The CMU Sphinx project as it stands is basically dead. Even though they recently implemented some sequence-to-sequence deep learning techniques for g2p [1], the core stack is still based on an ancient GMM/HMM pipeline, and current state of the art projects (even open source ones) have leapfrogged it in terms of accuracy. If you're implementing offline speech recognition today, start with something like this or Kaldi-ASR [2]. It will take a bit of work to get your models to running on a mobile device, but the end result will be much more usable.
We've worked in the past with CMU Sphinx too, and it is absolutely amazing the advances in this area in the last months.
A little bit off-topic, but do you know any recent work or paper for speech recognition in language teaching area ? (I mean, analysing and rating accuracy of speaker, detect incorrect pronunciation of phones, and so on)
> Do you know any recent work or paper for speech recognition in language teaching area?
What you're describing is called "speech verification". Language education is an application I'm personally very interested in, and one that almost no one discusses in the speech community (I assume because of machine translation), so if you find any research papers please let me know! I wrote a little about it: http://breandan.net/2014/02/09/the-end-of-illiteracy/
The task is actually much simpler than STT. You display some text on the screen, wait for an audio sample, then check the model's confidence that the sample matches the text. If the confidence is lower than some threshold, then you play the correct pronunciation through the speaker. The trick is doing this rapidly, so a fast local recognizer is key. I've got a little prototype on Android, and it's pretty neat for learning new words. I'd like to get it working for reading recitation, but that's a lot of work.

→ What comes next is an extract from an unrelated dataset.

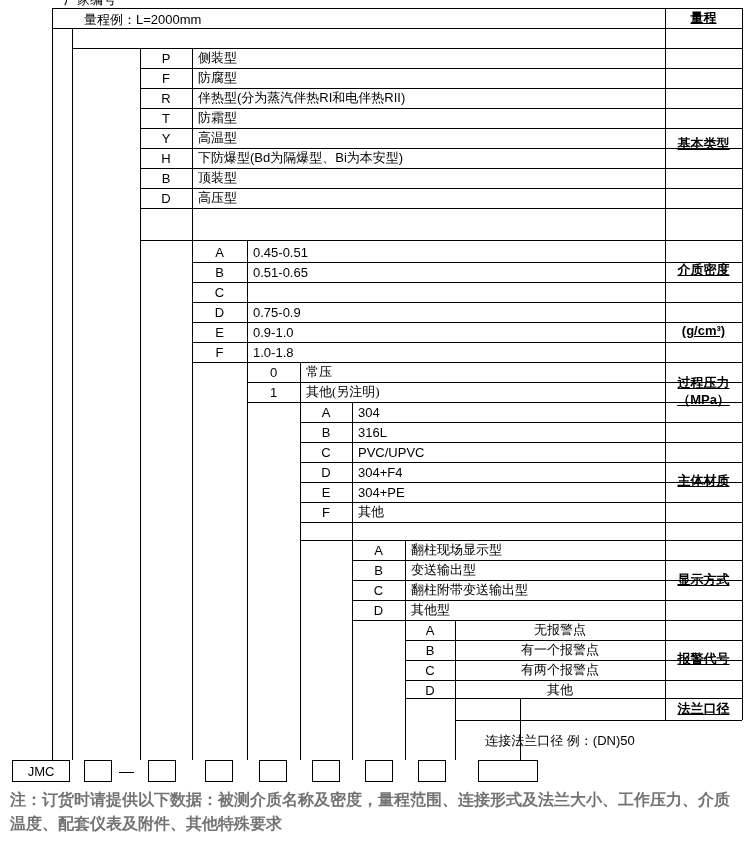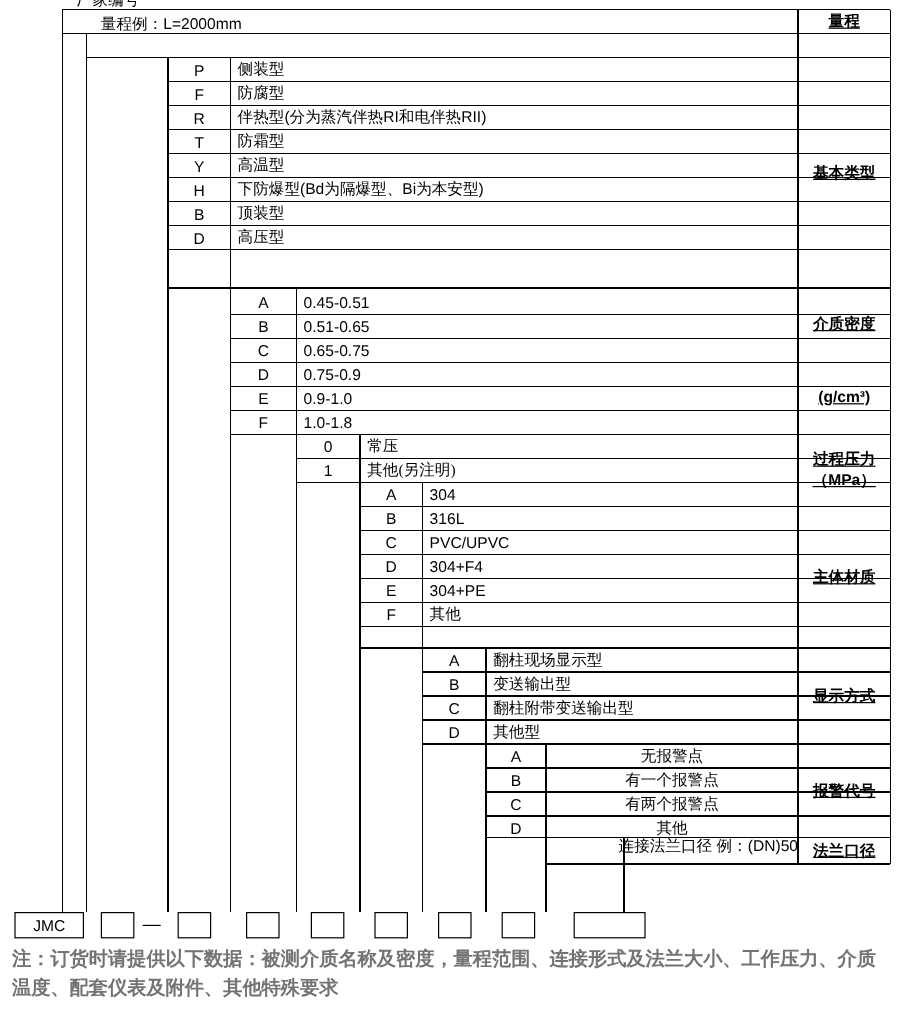"0.65-0.75" div.cell { html: <div> <span>0.65-0.75</span> </div> -> none }
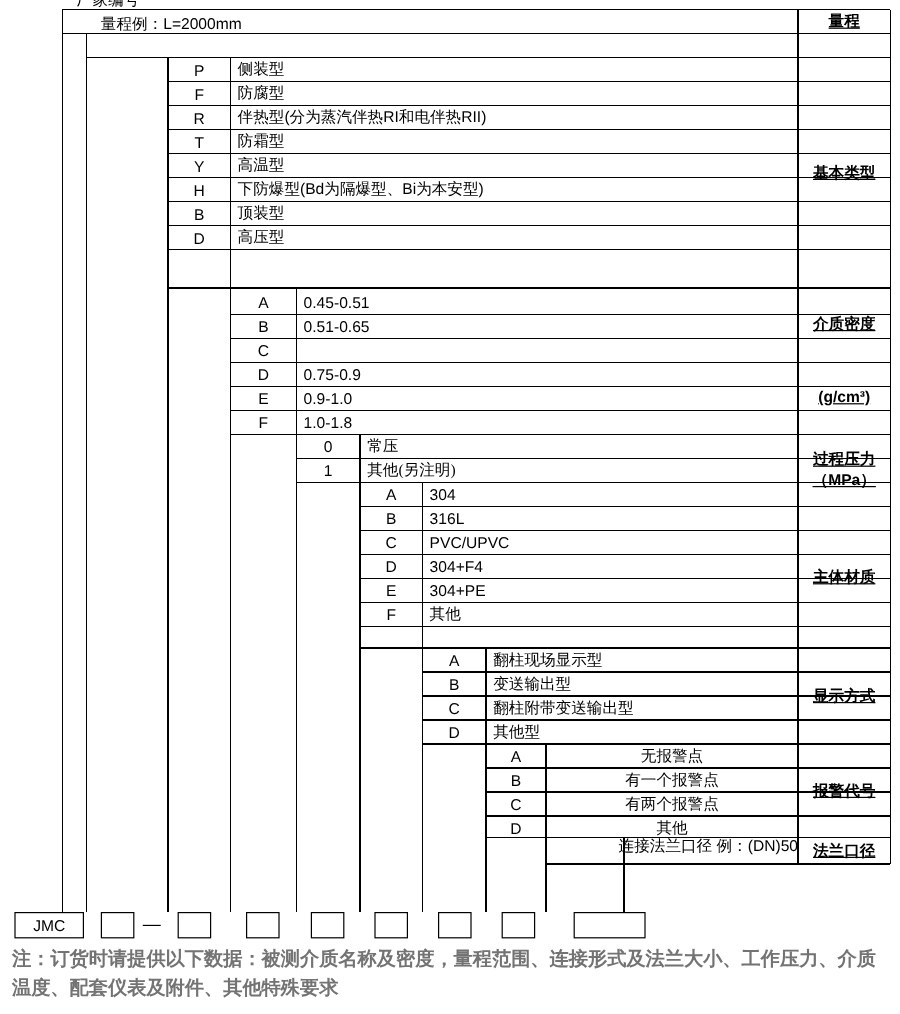"连接法兰口径 例：(DN)50" div.cell { justify-content: flex-end -> center; top: 694px -> 730px }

Hey, thank you for the link to you article. I've read it throughly and I cannot agree more. And that was written two years and a half ago, before the AI "explosion" that we saw later.
Actually, checking against confidence is something that we've tried to play with, but to my knowledge there is not a model that allows you to compare speech confidence against an specific text. Public APIs like MS ProjectOxford.ai can return a confidence, but against the "recognised" text, not against a predefined text.
Going further, this kind of approach can be very effective on words and small sentences, but I'd really love to see which specific phones the learner is failing, which can help in analysing full speaking exercises.
It works, but I am sure it should be possible to do better
[1] http://cmusphinx.sourceforge.net/2016/04/grapheme-to-phoneme...
[2] http://kaldi-asr.org/